Le bulletin de l’Organisation des pays exportateurs de pétrole (OPEP) a consacré, dans son dernier numéro, un dossier spécial au site du plateau du “Tassili n’Ajjer”, dans le sud de l’Algérie, le qualifiant de “témoin singulier” d’une longue histoire contribuant à la préservation d’un chapitre majeur du patrimoine de l’humanité.
Dans un rapport intitulé “Tassili n’Ajjer : le musée à ciel ouvert du Sahara”, la publication met en lumière la région en la qualifiant d'”archives à ciel ouvert des plus fascinantes de la planète” car elle constitue “un espace de milliers d’années de narration visuelle, ayant permis de sauvegarder un pan de l’histoire humaine et environnementale que l’écriture peinerait à transmettre avec la même profondeur expressive”.
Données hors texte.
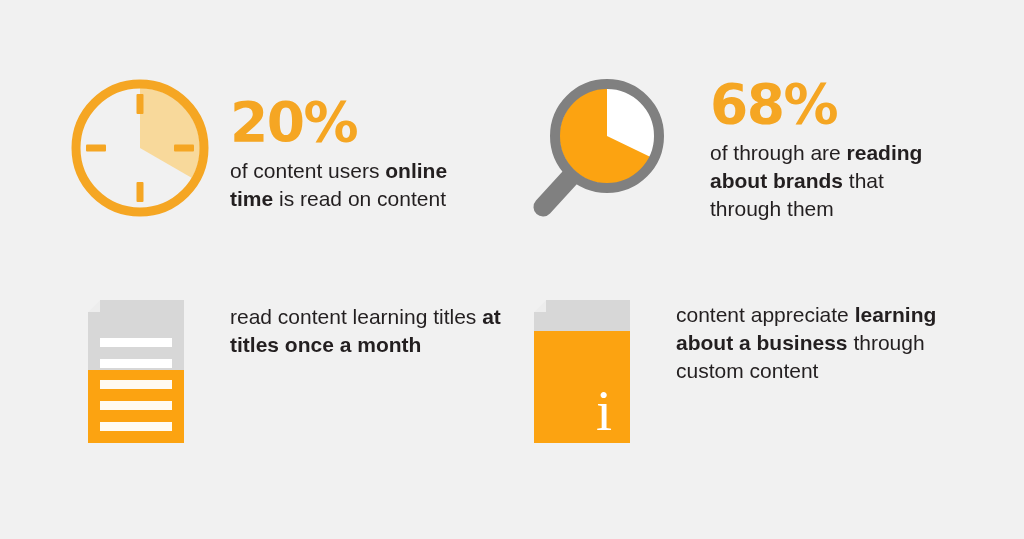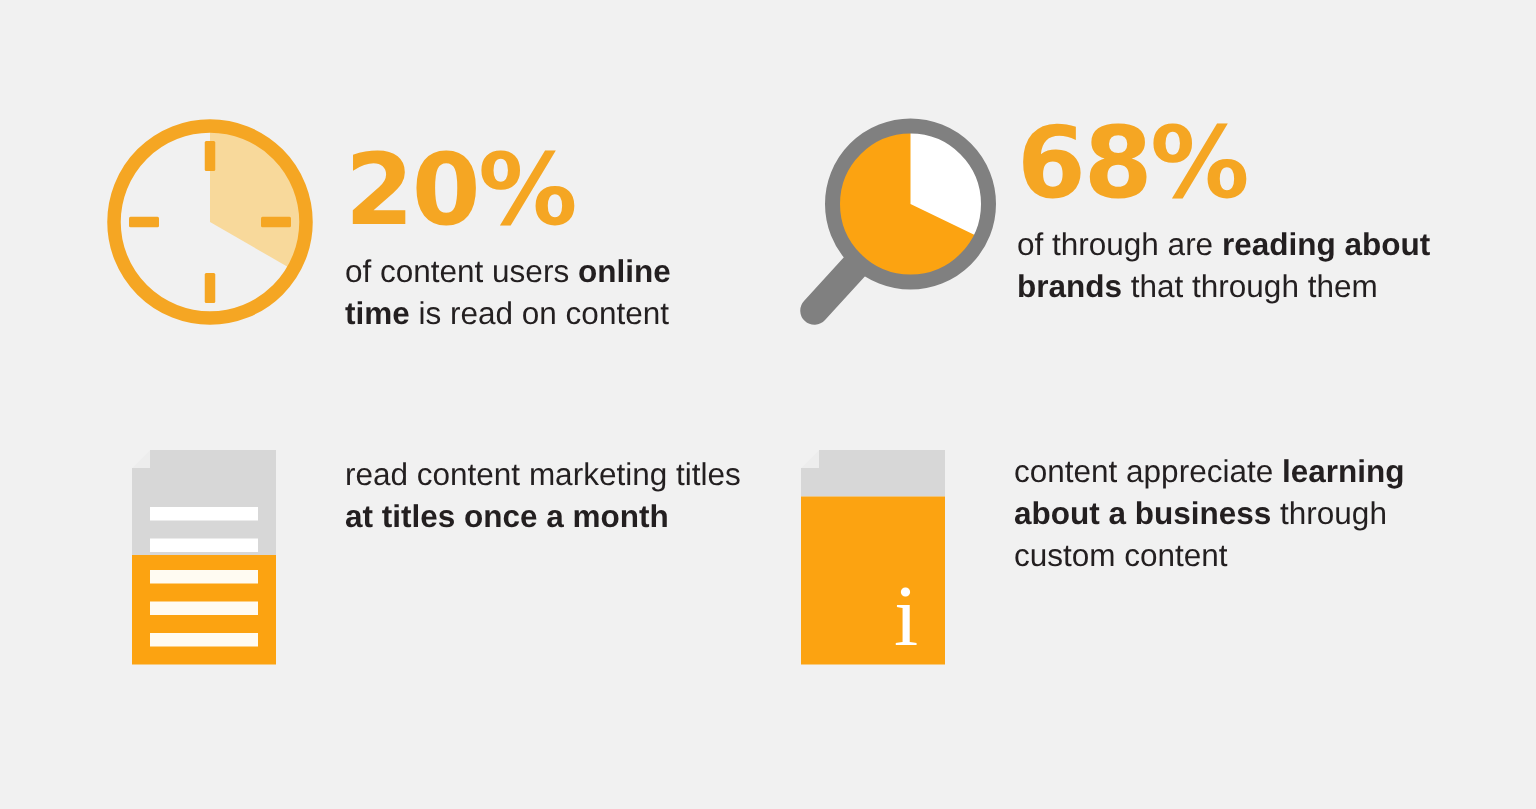--- a/index.html
+++ b/index.html
@@ -20,40 +20,40 @@
     align-items:flex-start;
   }
   .stat-icon {
     flex:0 0 auto;
     position:relative;
   }
   .stat-text {
     flex:1 1 auto;
   }
   .stat-number {
-    font-size:66px;
+    font-size:55px;
     font-weight:bold;
     color:#F5A623;
     line-height:0.95;
     letter-spacing:-1.5px;
     font-family:"DejaVu Sans", sans-serif;
   }
   .stat-desc {
     font-size:21px;
     line-height:1.33;
     color:#231F20;
     font-family:"Liberation Sans", sans-serif;
     margin-top:9px;
     max-width:300px;
   }
   .stat-desc b { font-weight:bold; }
 
   
   #stat-1 { left:66px;  top:74px;  width:430px; }
-  #stat-2 { left:528px; top:74px;  width:430px; }
+  #stat-2 { left:528px; top:74px;  width:430px;gap:32px; }
   #stat-3 { left:82px;  top:288px; width:430px; }
   #stat-4 { left:528px; top:288px; width:430px; }
 
   #stat-1 .stat-icon { width:148px; height:148px; margin-right:16px; }
   #stat-2 .stat-icon { width:138px; height:160px; margin-right:12px; }
   #stat-3 .stat-icon { width:120px; height:165px; margin-right:28px; }
   #stat-4 .stat-icon { width:120px; height:165px; margin-right:28px; }
 
   #stat-2 .stat-text, #stat-4 .stat-text { padding-top:4px; }
   #stat-1 .stat-text { padding-top:22px; }
@@ -117,21 +117,21 @@
         <path d="M18 12 L18 24 L6 24 Z" fill="#EDEDED"></path>
 
         <rect x="18" y="50" width="72" height="9" fill="#FFFFFF"></rect>
         <rect x="18" y="71" width="72" height="9" fill="#FFFFFF"></rect>
         <rect x="18" y="92" width="72" height="9" fill="#FFFBF2"></rect>
         <rect x="18" y="113" width="72" height="9" fill="#FFFBF2"></rect>
         <rect x="18" y="134" width="72" height="9" fill="#FFFBF2"></rect>
       </svg>
     </div>
     <div class="stat-text">
-      <div class="stat-desc"><span>read content marketing titles </span><b>at titles once a month</b></div>
+      <div class="stat-desc"><span>read content learning titles </span><b>at titles once a month</b></div>
     </div>
   </div>
 
   <div class="stat" id="stat-4">
     <div class="stat-icon">
       <svg class="svg-icon" viewBox="0 0 120 165">
 
         <path d="M18 12 L102 12 L102 43 L6 43 L6 24 Z" fill="#D7D7D7"></path>
 
         <rect x="6" y="43" width="96" height="112" fill="#FCA311"></rect>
Le plateau s’étend sur une vaste superficie, ce qui en fait “le plus grand parc national d’Afrique”, outre son classement au patrimoine mondial de l’UNESCO depuis 1982, rappelle l’éditorial.
Le bulletin revient également sur l’histoire géologique de la région, remontant à des centaines de millions d’années, offrant aujourd’hui “des paysages naturels uniques”.
Toutefois, la valeur réelle du Tassili n’Ajjer “ne réside pas uniquement dans son caractère géologique, mais dans le fait d’abriter l’un des ensembles d’art rupestre les plus riches et les plus importants au monde”, selon le rapport qui a précisé que “plus de 15.000 dessins et gravures y ont été documentés à ce jour, alors que les chercheurs estiment qu’il en existe davantage dans les zones escarpées et difficiles d’accès”.
Pour les personnes souhaitant visiter ce site, la publication a précisé que “le circuit des visiteurs commence généralement à partir de la ville de Djanet, qui constitue la porte d’entrée du site et son centre géographique, d’où se déploient trois zones principales : le plateau du Tassili, la chaîne de la Tadrart Rouge et la vallée d’Iherir”.
Elle a également évoqué certaines des œuvres les plus célèbres et des peintures rupestres du site, rappelant que la gravure dite de “La vache qui pleure” relate une légende locale selon laquelle ces bovins auraient, par leurs larmes, exprimé l’inquiétude des éleveurs face au début de l’assèchement de la région et à la baisse des précipitations.
Dans le même esprit, la publication met en avant l’importance scientifique de ces fresques, expliquant qu’elles constituent “un véritable registre visuel des grandes transformations climatiques qu’a connues le désert”.
Ces fresques rupestres attestent notamment de “la présence d’animaux tels que l’hippopotame, le crocodile ou la girafe, des espèces qui ne peuvent vivre que dans des milieux riches en eau, ce qui indique que le désert a connu, entre environ 12.000 et 7.000 ans avant notre ère, une période humide appelée période humide africaine (PHA)”.
Le bulletin de l’OPEP souligne aussi que le Tassili n’Ajjer demeure “un témoin d’une longue histoire d’interaction entre l’homme et son environnement, ainsi qu’un registre vivant des grandes mutations naturelles qu’a connues la terre”.